So, this research says something about what firms should be thinking about when they’re making these changes to corporate governance. It also could potentially guide regulators, who’ve been making a lot of changes to corporate governance. Over the last 10 or 15 years, regulators have decided that the majority of every public board of directors will be comprised of a majority of independent directors; the audit committee needs to be 100% independent directors. The compensation committee needs to be 100% independent directors. The committee for nominating board members needs to be comprised of 100% independent directors.
The regulators have been, over the last 10 or 15 years, imposing more and more cost, risk, time on these independent directors. More and more of the decision-making in public corporations is in the hands of independent directors. And that’s only going to work if those independent directors have the information that they need. Regulators need to be cognizant of that as well when they’re imposing governance standards.
The impacts of transparency:
Armstrong: Another regulatory aspect that we take as a given in our paper is there have also been regulatory changes over the last 15 years with respect to what’s disclosed about governance. What I have in mind in particular is that compensation disclosures have gotten a lot better and a lot more transparent over the last 15 years.
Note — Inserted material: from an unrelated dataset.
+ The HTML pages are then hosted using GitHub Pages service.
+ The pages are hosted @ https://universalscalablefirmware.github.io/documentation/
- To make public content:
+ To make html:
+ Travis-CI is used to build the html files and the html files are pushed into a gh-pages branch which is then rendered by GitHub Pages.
We, as researchers — and presumably shareholders, analysts, regulators — have a lot more information about what the compensation package of the CEO and the top executives looks like, for example. To the extent that these other actors are also doing some of the monitoring , that information is potentially facilitating their decision-making, their monitoring.
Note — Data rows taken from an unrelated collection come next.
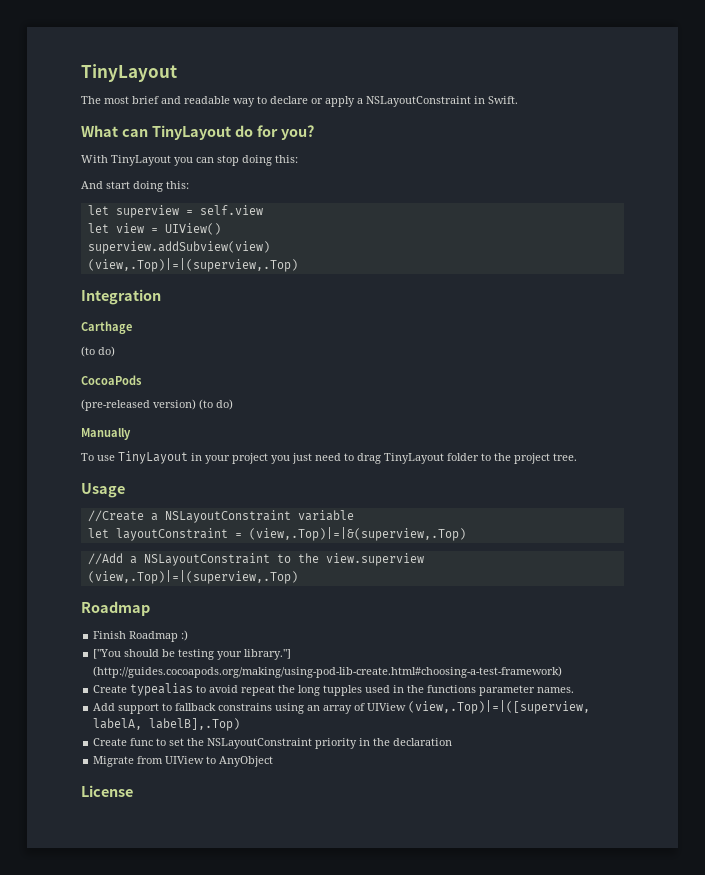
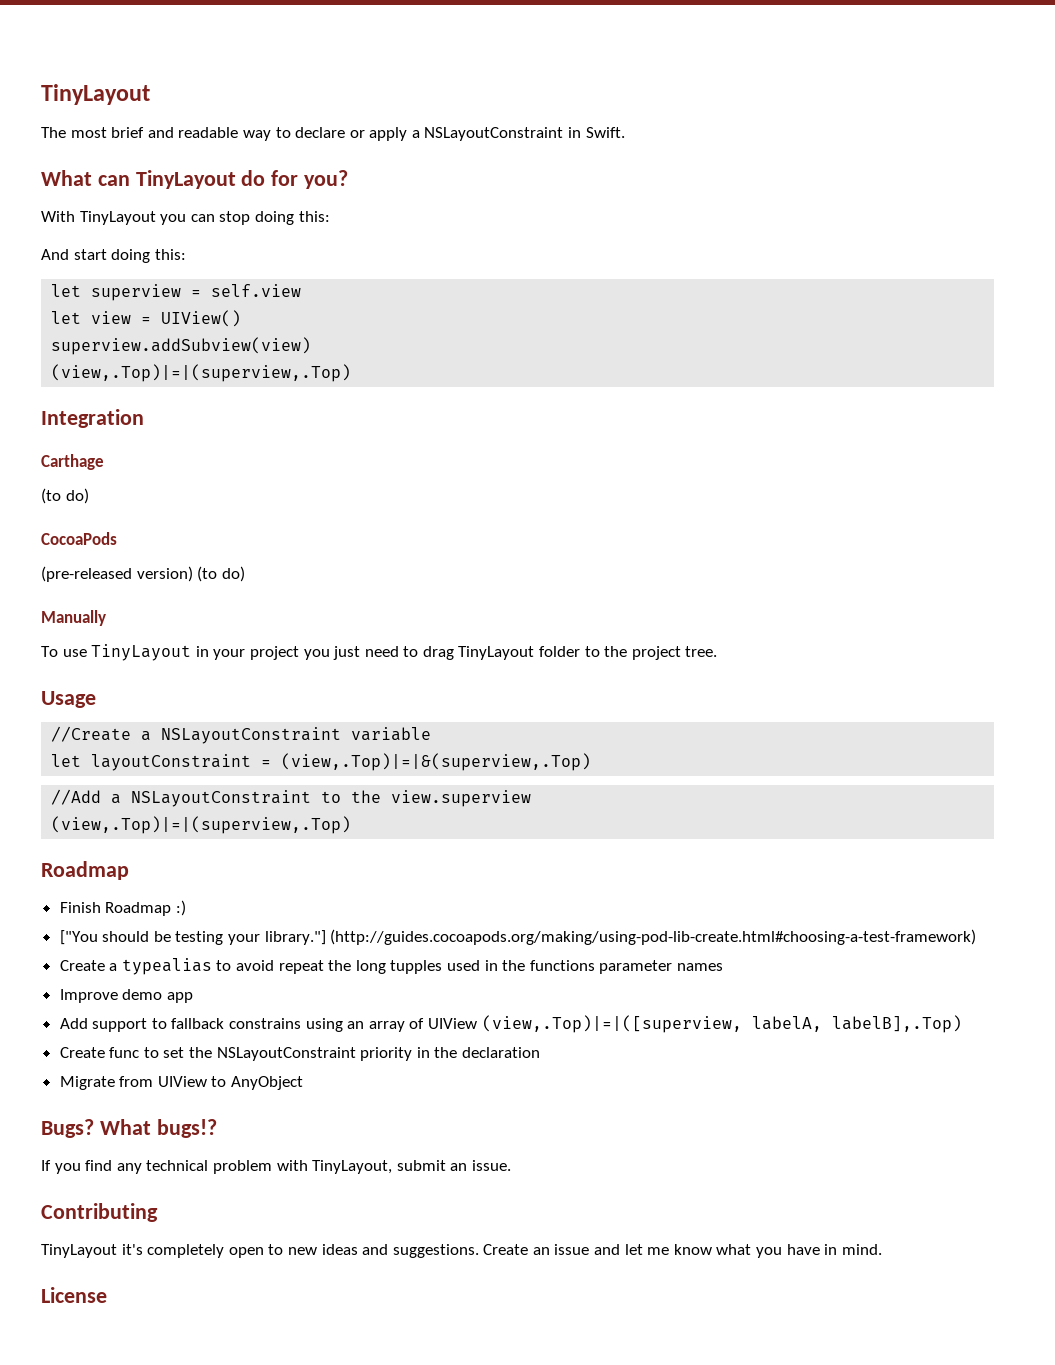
- Create typealias to avoid repeat the long tupples used in the functions parameter names.
+ Create a typealias to avoid repeat the long tupples used in the functions parameter names
+ Improve demo app
+ Bugs? What bugs!?
+ If you find any technical problem with TinyLayout, submit an issue.
+ Contributing
+ TinyLayout it's completely open to new ideas and suggestions. Create an issue and let me know what you have in mind.

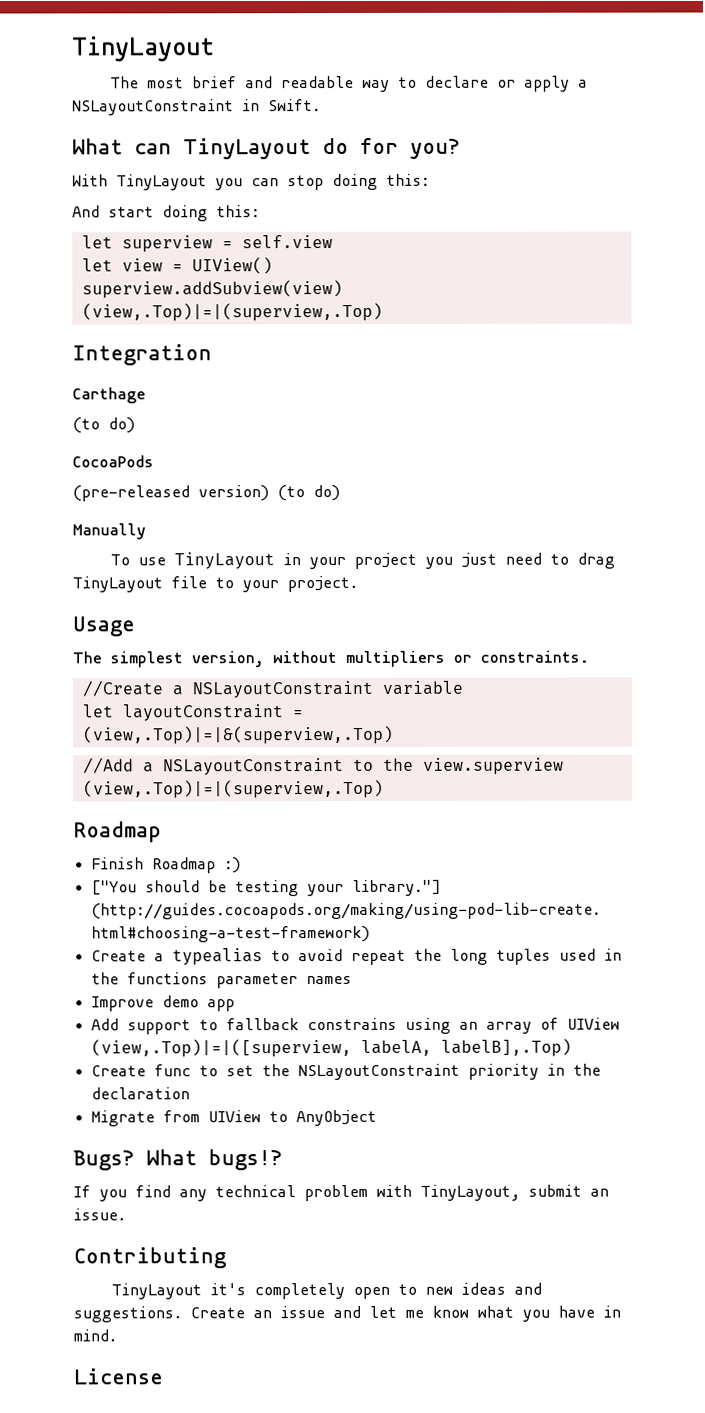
- To use TinyLayout in your project you just need to drag TinyLayout folder to the project tree.
+ To use TinyLayout in your project you just need to drag TinyLayout file to your project.
  Usage
+ The simplest version, without multipliers or constraints.
- Create a typealias to avoid repeat the long tupples used in the functions parameter names
+ Create a typealias to avoid repeat the long tuples used in the functions parameter names

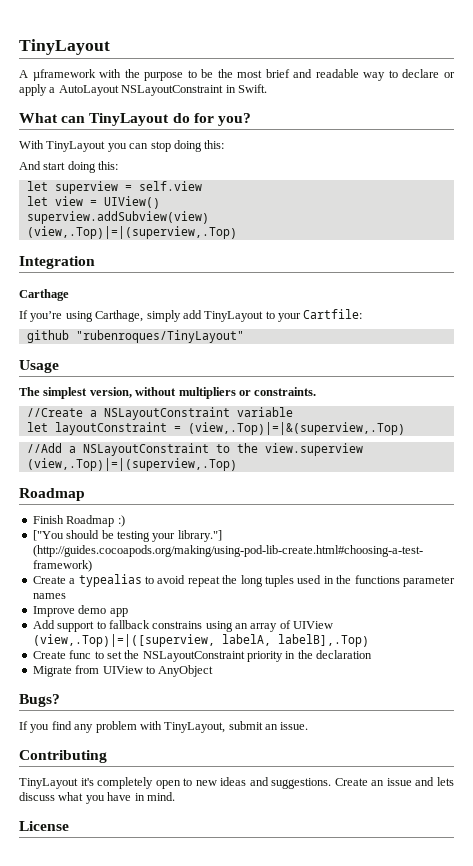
- The most brief and readable way to declare or apply a NSLayoutConstraint in Swift.
+ A µframework with the purpose to be the most brief and readable way to declare or apply a AutoLayout NSLayoutConstraint in Swift.
  Carthage
- (to do)
- CocoaPods
- (pre-released version) (to do)
- Manually
- To use TinyLayout in your project you just need to drag TinyLayout file to your project.
+ If you’re using Carthage, simply add TinyLayout to your Cartfile:
+ github "rubenroques/TinyLayout"
- What bugs!?
- If you find any technical problem with TinyLayout, submit an issue.
+ If you find any problem with TinyLayout, submit an issue.
- Create an issue and let me know what you have in mind.
+ Create an issue and lets discuss what you have in mind.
On today’s empowered shareholders:
Armstrong: Shareholder voting has gotten a lot of attention in the business press lately. One specific example is on pay voting. Companies have to put the CEO’s compensation package to a shareholder vote once every three years. In the U.S., it’s a non-binding vote. But it is a way for shareholders to express their sentiment about the compensation package.
That’s symptomatic of what seems to be a push towards more shareholder empowerment. In terms of governance, giving shareholders more voting. And in light of our research, that raises the question: Just like with independent directors, we need to think about where are they getting their information? When you’re talking about dispersed shareholders who have potentially smaller stakes, less of an incentive to monitor — where are they getting their information?
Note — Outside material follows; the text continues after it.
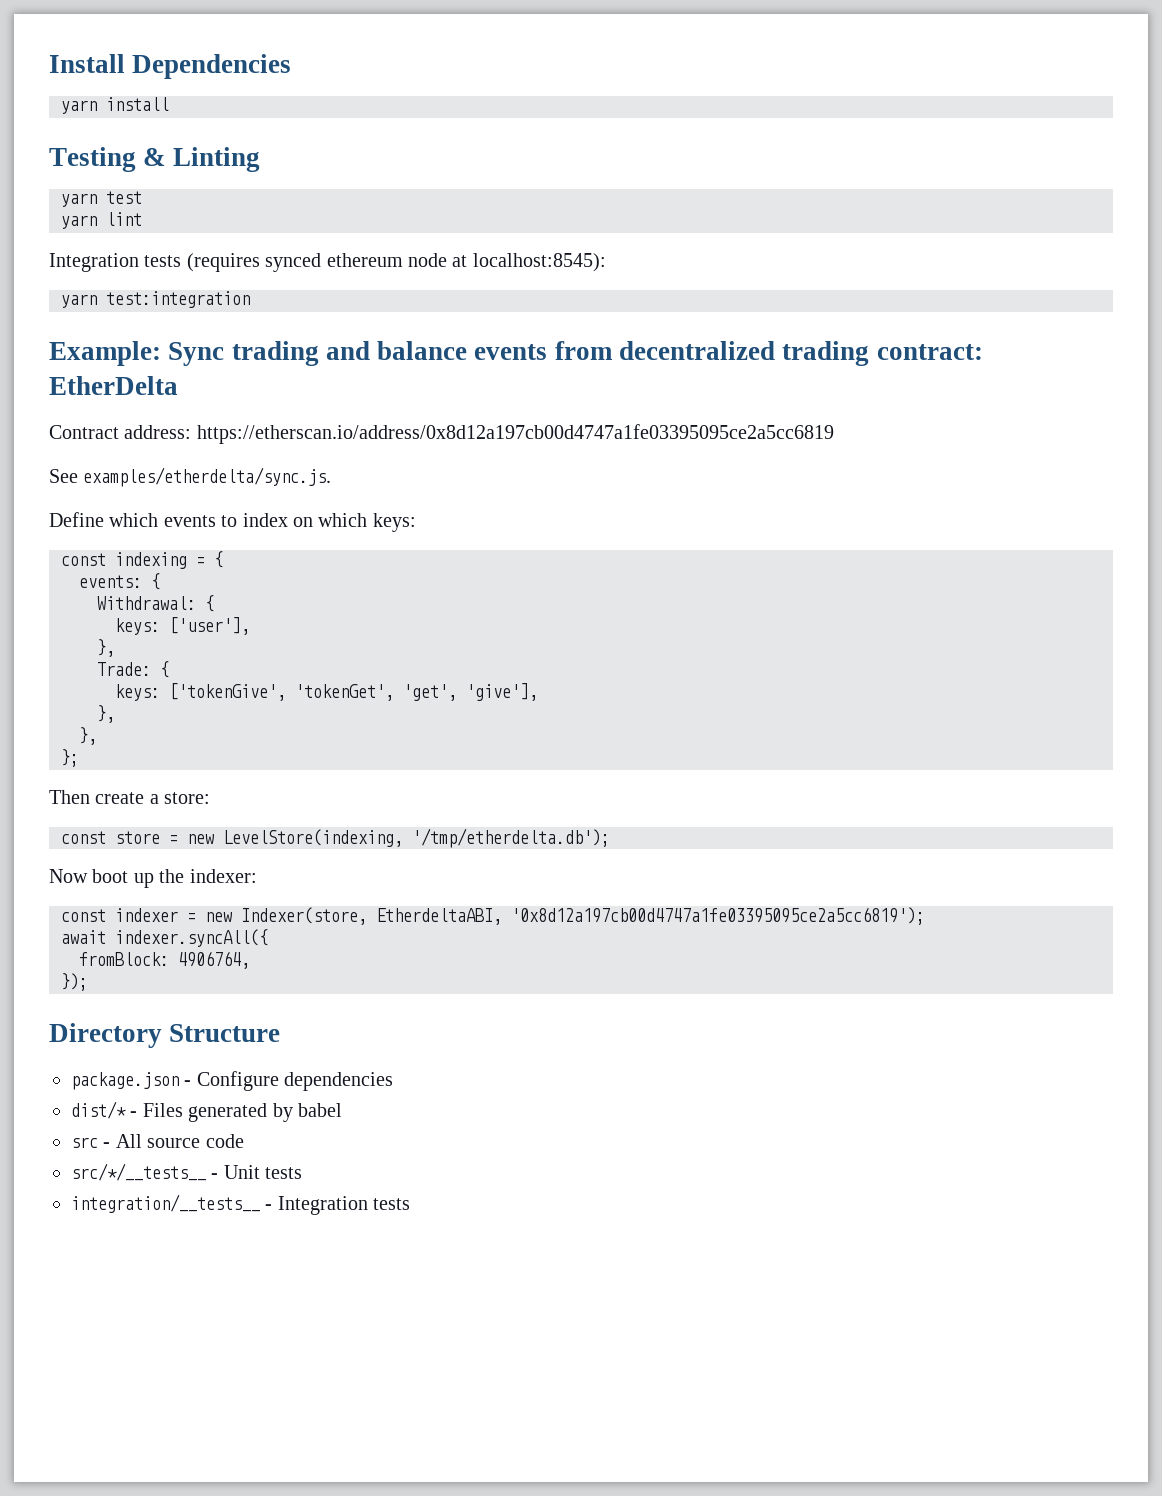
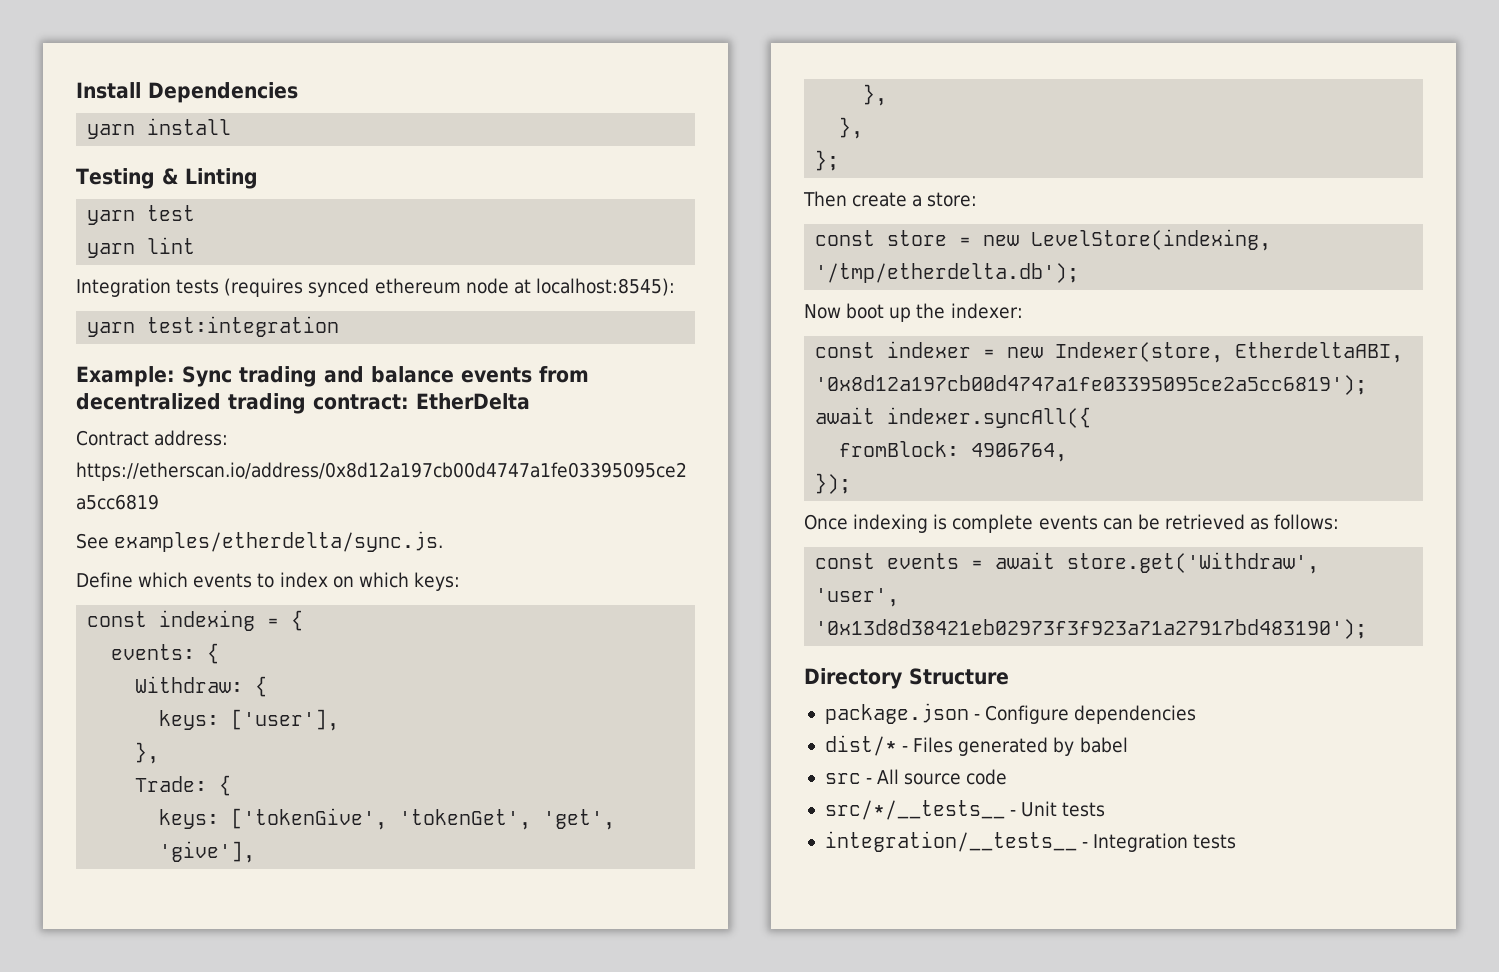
- Withdrawal: {
+ Withdraw: {
+ Once indexing is complete events can be retrieved as follows:
+ const events = await store.get('Withdraw', 'user', '0x13d8d38421eb02973f3f923a71a27917bd483190');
How are they going to be processing it? That’s something that needs to be kept in mind if regulators, for example, are going to push for more shareholder empowerment.
The information environment isn’t as ‘fixed’ as once thought:
Guay: The reason the paper made a contribution to the academic literature in this area was it built on prior literature that argued that the information environment that a firm was wrapped up in was essentially fixed or exogenous to the firm. And that prior literature argued that there was really very little that the firm or the board could do to alter the amount of transparency between the board and the firm.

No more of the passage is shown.